■ **TRY IT**: Filter the entries, keeping every line with the string "border".

#### RECORDS FOR THE TASK ####

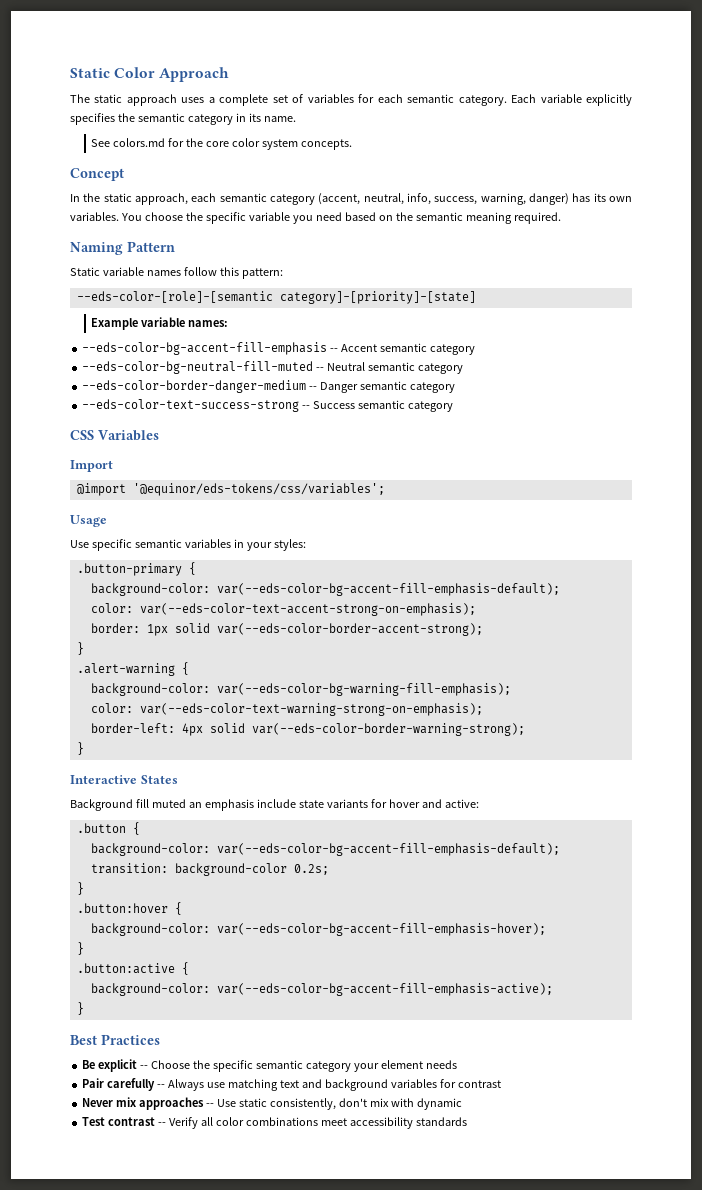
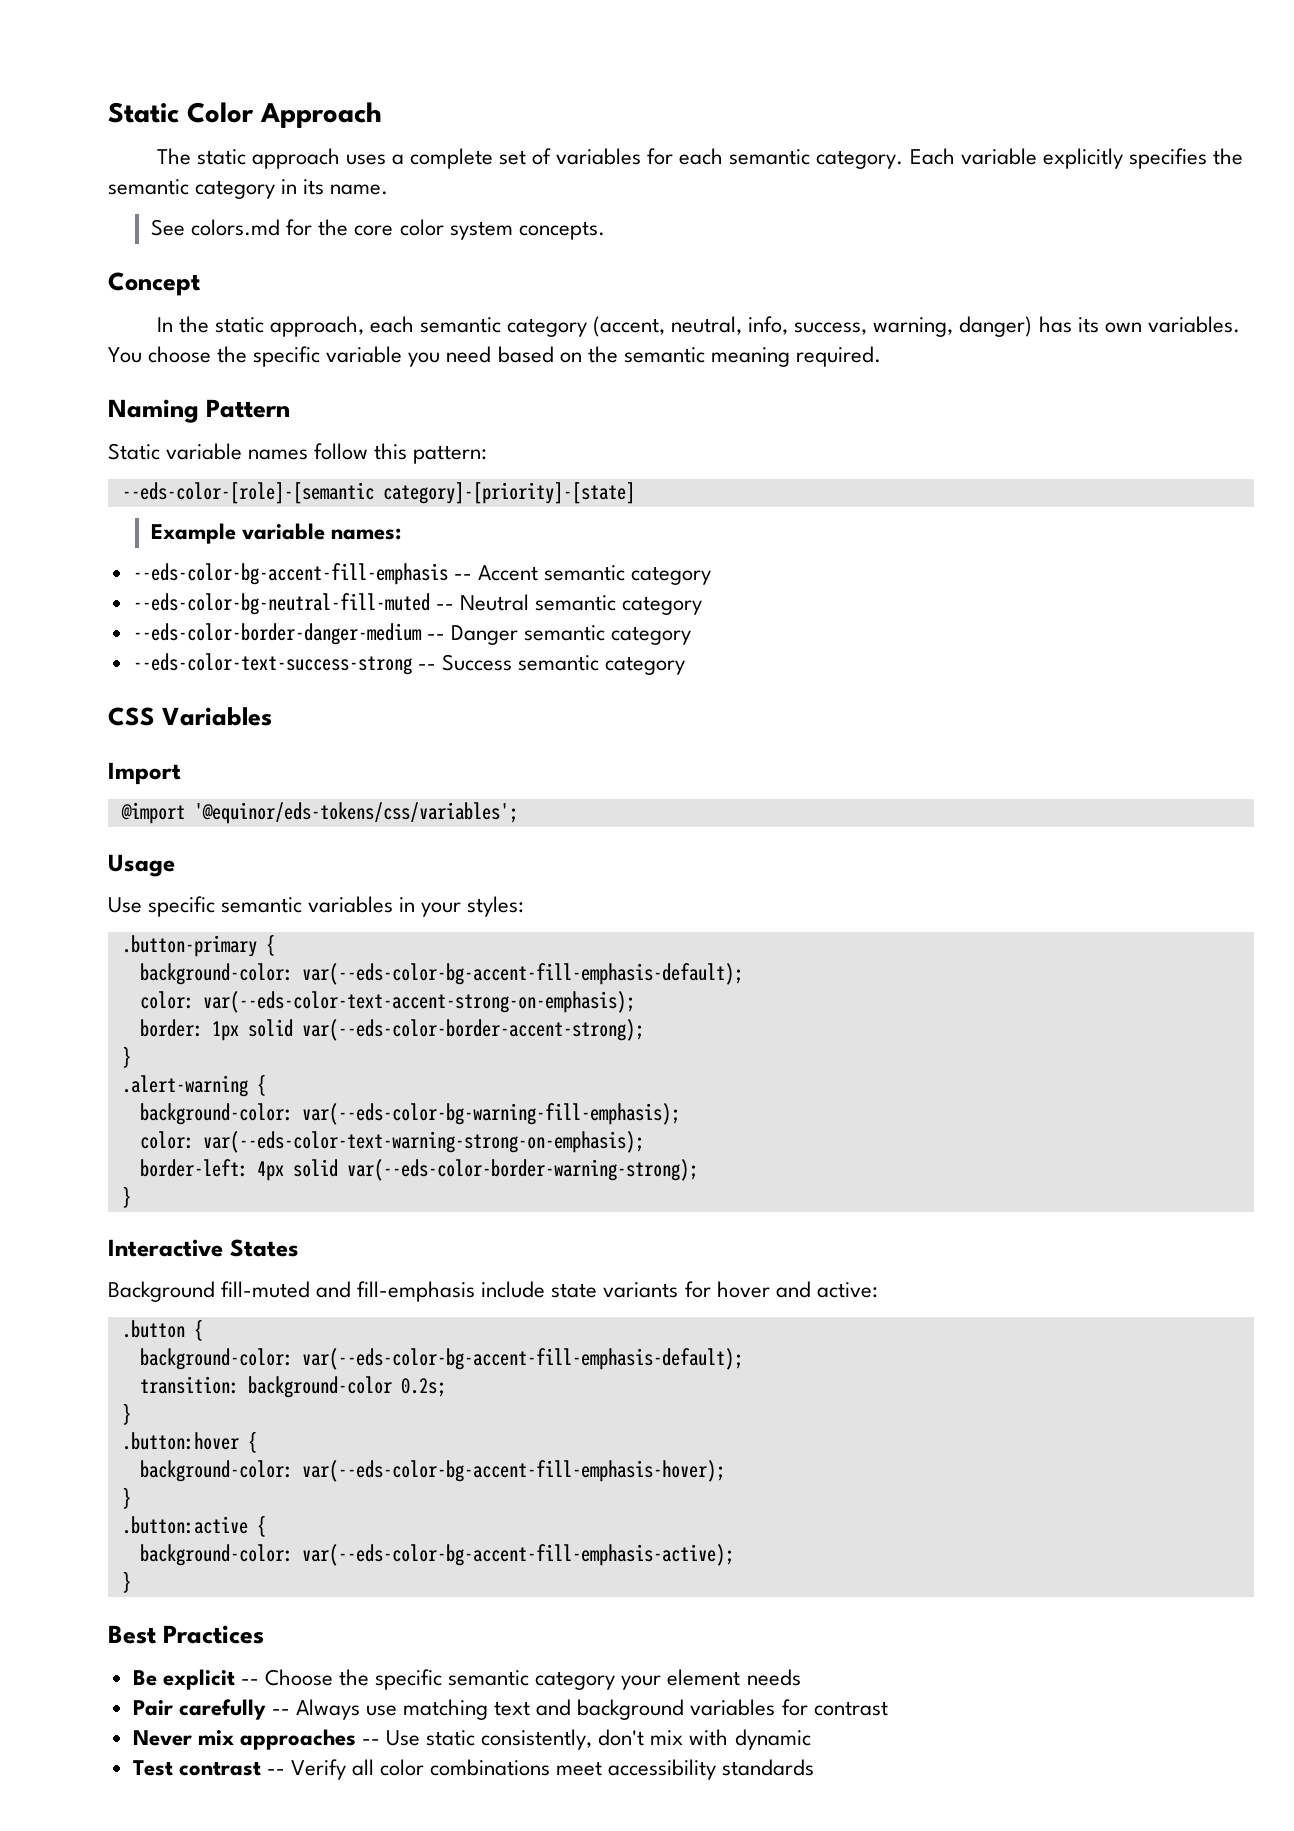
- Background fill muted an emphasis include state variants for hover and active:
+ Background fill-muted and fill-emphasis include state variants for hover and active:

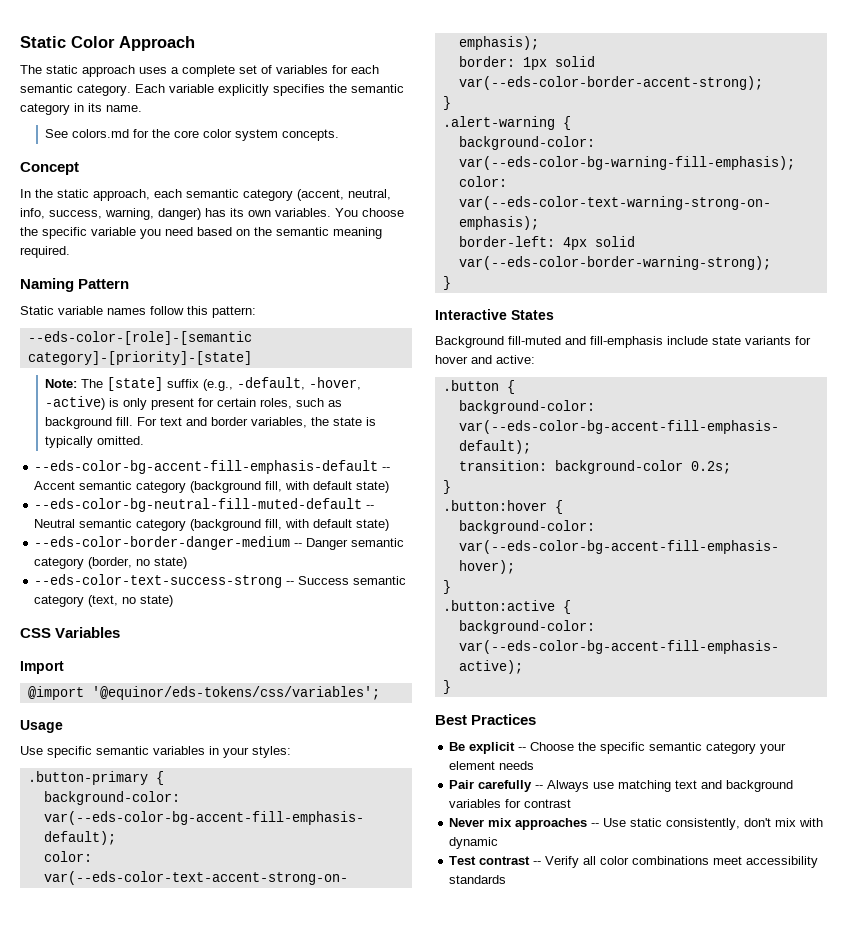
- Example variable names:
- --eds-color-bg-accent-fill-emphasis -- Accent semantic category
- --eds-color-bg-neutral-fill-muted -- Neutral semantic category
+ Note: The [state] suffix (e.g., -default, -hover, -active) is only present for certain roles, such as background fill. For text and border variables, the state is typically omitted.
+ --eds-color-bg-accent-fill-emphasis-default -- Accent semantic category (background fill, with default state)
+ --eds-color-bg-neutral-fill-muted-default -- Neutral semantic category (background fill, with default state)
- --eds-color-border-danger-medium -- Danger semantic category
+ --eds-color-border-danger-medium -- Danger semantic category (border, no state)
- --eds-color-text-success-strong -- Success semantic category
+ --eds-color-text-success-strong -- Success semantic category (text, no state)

####

■ **RESPONSE BOX**:
+ Note: The [state] suffix (e.g., -default, -hover, -active) is only present for certain roles, such as background fill. For text and border variables, the state is typically omitted.
- --eds-color-border-danger-medium -- Danger semantic category
+ --eds-color-border-danger-medium -- Danger semantic category (border, no state)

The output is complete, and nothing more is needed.